L’impact de ces actions va contribuer selon M. Ouédraogo, à la réalisation progressive de l’intégration africaine.

 

L’organisation des communautés vivant au Burkina Faso

 

La deuxième communication a été présentée par M. Hugues Martial Penda-Ngbemboua, enseignant-chercheur à l’Université Ouaga II.  Elle a porté sur « l’organisation des communautés vivant au Burkina Faso et leur contribution au développement du pays hôte ». Le conférencier a relevé l’existence de la Coordination des communautés vivant au Burkina Faso comme structure faîtière chargée de l’organisation desdites communautés. Cette Coordination est selon lui, l’instrument privilégié dans la conduite de l’intégration des communautés vivant au Burkina Faso. Cependant, elle souffre d’une faiblesse qui est la non-implication des jeunes dans la Coordination. Pour une meilleure organisation des communautés et une contribution plus efficace au développement du pays hôte, M. Penda-Ngbemboua soutient qu’il faut apporter un appui institutionnel durable à ces communautés, systématiser la représentativité de la jeunesse dans la Coordination et donner une forte impulsion à la mise en œuvre de la libre circulation des personnes et des biens.

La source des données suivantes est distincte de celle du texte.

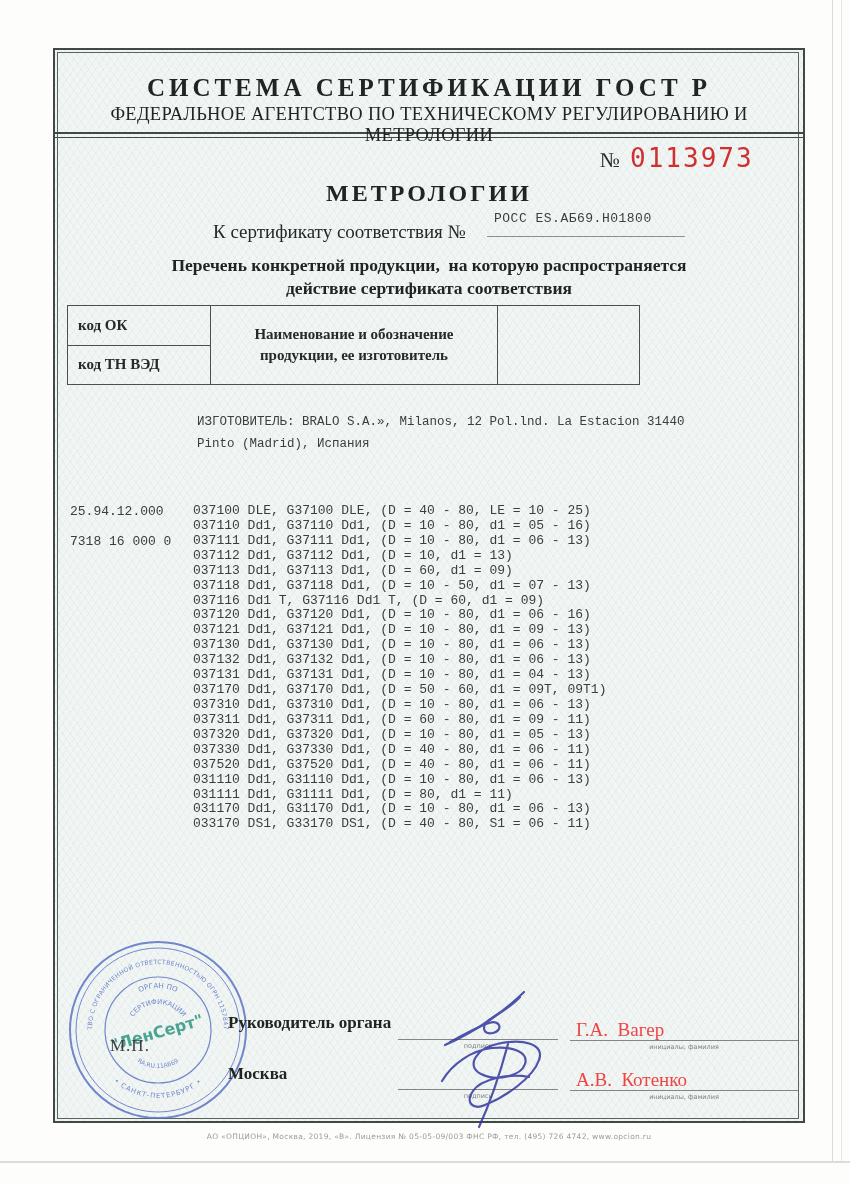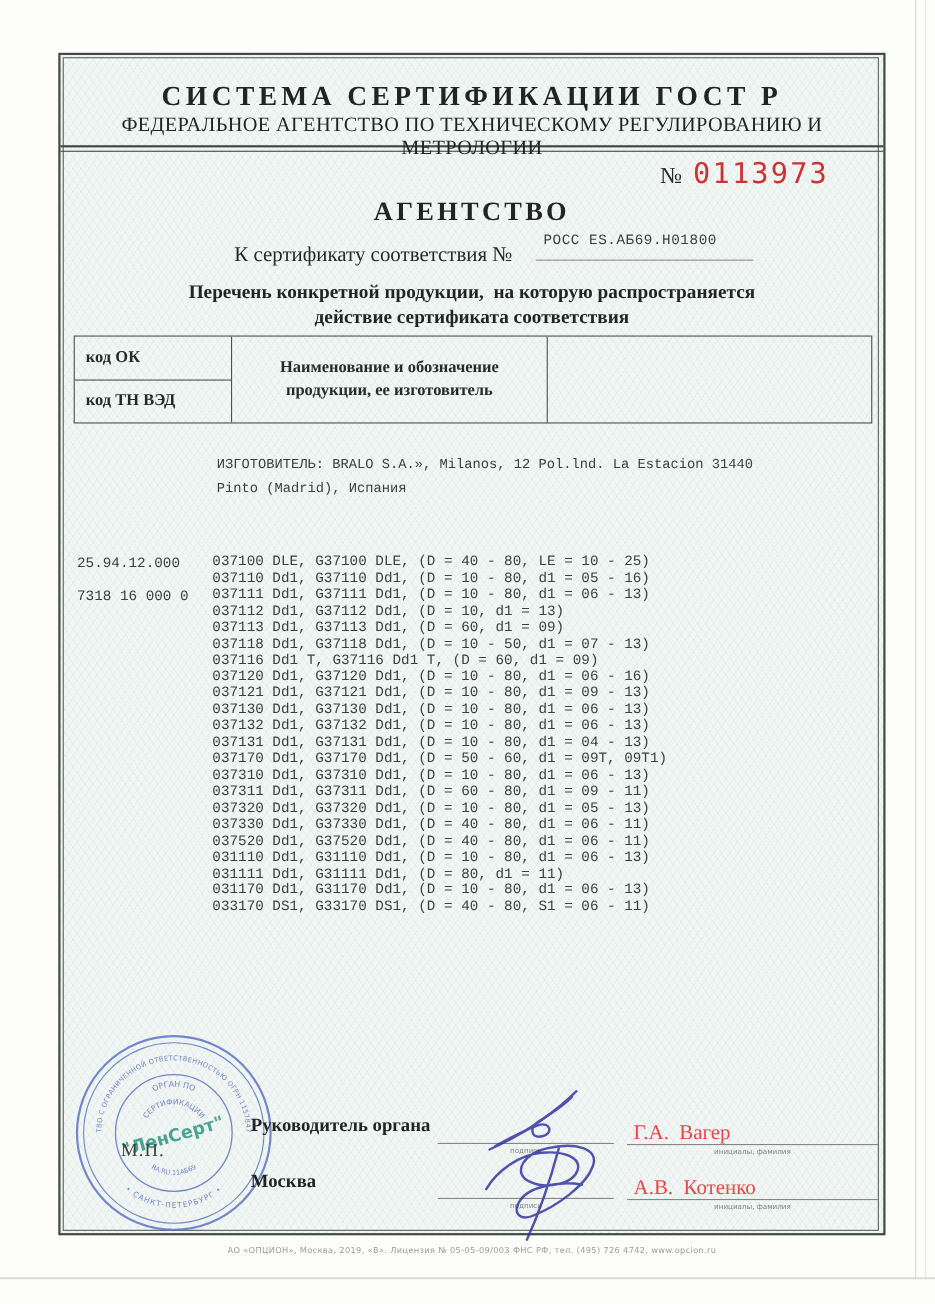"АГЕНТСТВО" div.abs { text: АГЕНТСТВО -> МЕТРОЛОГИИ }
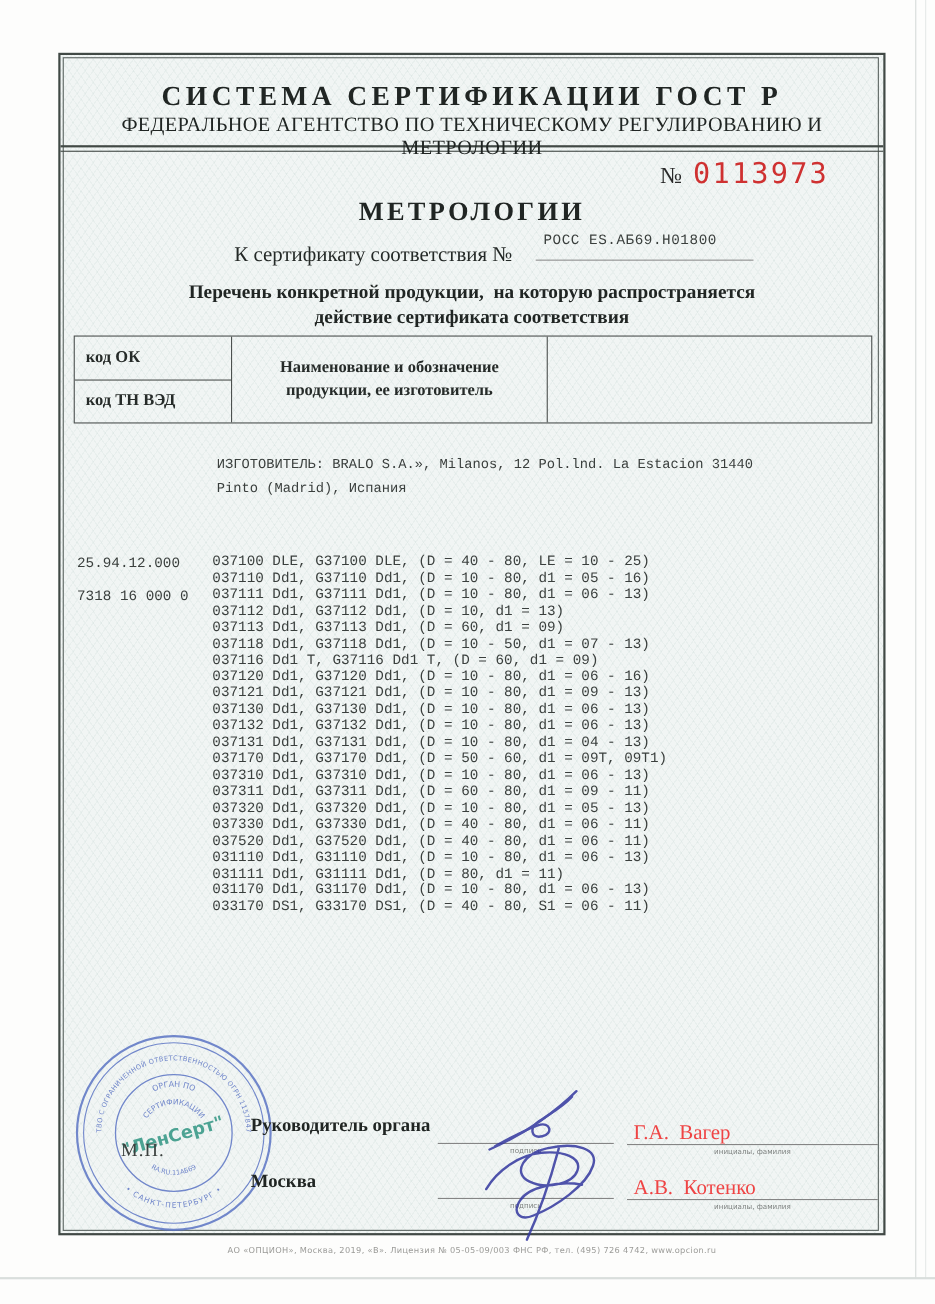"код ОК" .tbl { width: 726px -> 573px }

Le Professeur Luc Marius Ibriga  de l’Université Ouaga II a  été le troisième intervenant. Sa communication a porté sur le thème général, « la jeunesse face aux défis de l’intégration africaine ». Le Professeur Ibriga a identifié quatre (04) défis majeurs en ce qui concerne les processus d’intégration. Ce sont:

-le développement des ressources humaines ;

-l’appropriation par les populations des processus d’intégration;

-la promotion d’une intégration de résultats ;

-la construction d’une communauté de droit et de paix.

 

L’intégration avec les jeunes

 

Pour faire face à ces défis, le conférencier affirme que l’intégration doit investir dans la formation des jeunes via la création de centres de formation communautaires. La jeunesse selon lui, doit être organisée parce qu’elle est indispensable pour la pérennité de l’intégration. Cette jeunesse doit s’approprier les règles de libre circulation et du droit d’établissement. Dans ce contexte, les jeunes ont deux (02) rôles fondamentaux à jouer: un rôle d’avant-garde qui consiste à vulgariser et à défendre les idéaux de l’intégration et  un rôle d’interpellation et de veille vis-à-vis des gouvernants sur la question ; l’intégration devant se faire « avec les jeunes et non pas seulement pour les jeunes ».

Les débats qu’ont suscités les trois (03) communications, ont été très nourris. Les participants composés en grande partie de jeunes, ont interpellé les gouvernants sur la nécessité de passer de la théorie à la pratique. Ils leur ont demandé de faciliter les actions de jeunes en faveur de l’intégration à travers un accompagnement conséquent et la suppression des visas en Afrique pour les Africains. Ils ont par ailleurs déploré ce qu’ils qualifient d’absence de vision des chefs d’Etats en matière d’intégration africaine. Sur cette question, le Ministre Délégué chargé de la Coopération Régionale et son homologue de la Jeunesse, de la Formation professionnelle et de l’Emploi, ont tenu à rassurer les uns et les autres sur l’existence d’une vision. Cette vision selon M. Vincent Zakané, est bâtie sur les Communautés économiques régionales (CER). Celles-ci doivent à terme permettre la réalisation d’une intégration parfaite et harmonieuse de toute l’Afrique, suivant une approche par cercles concentriques.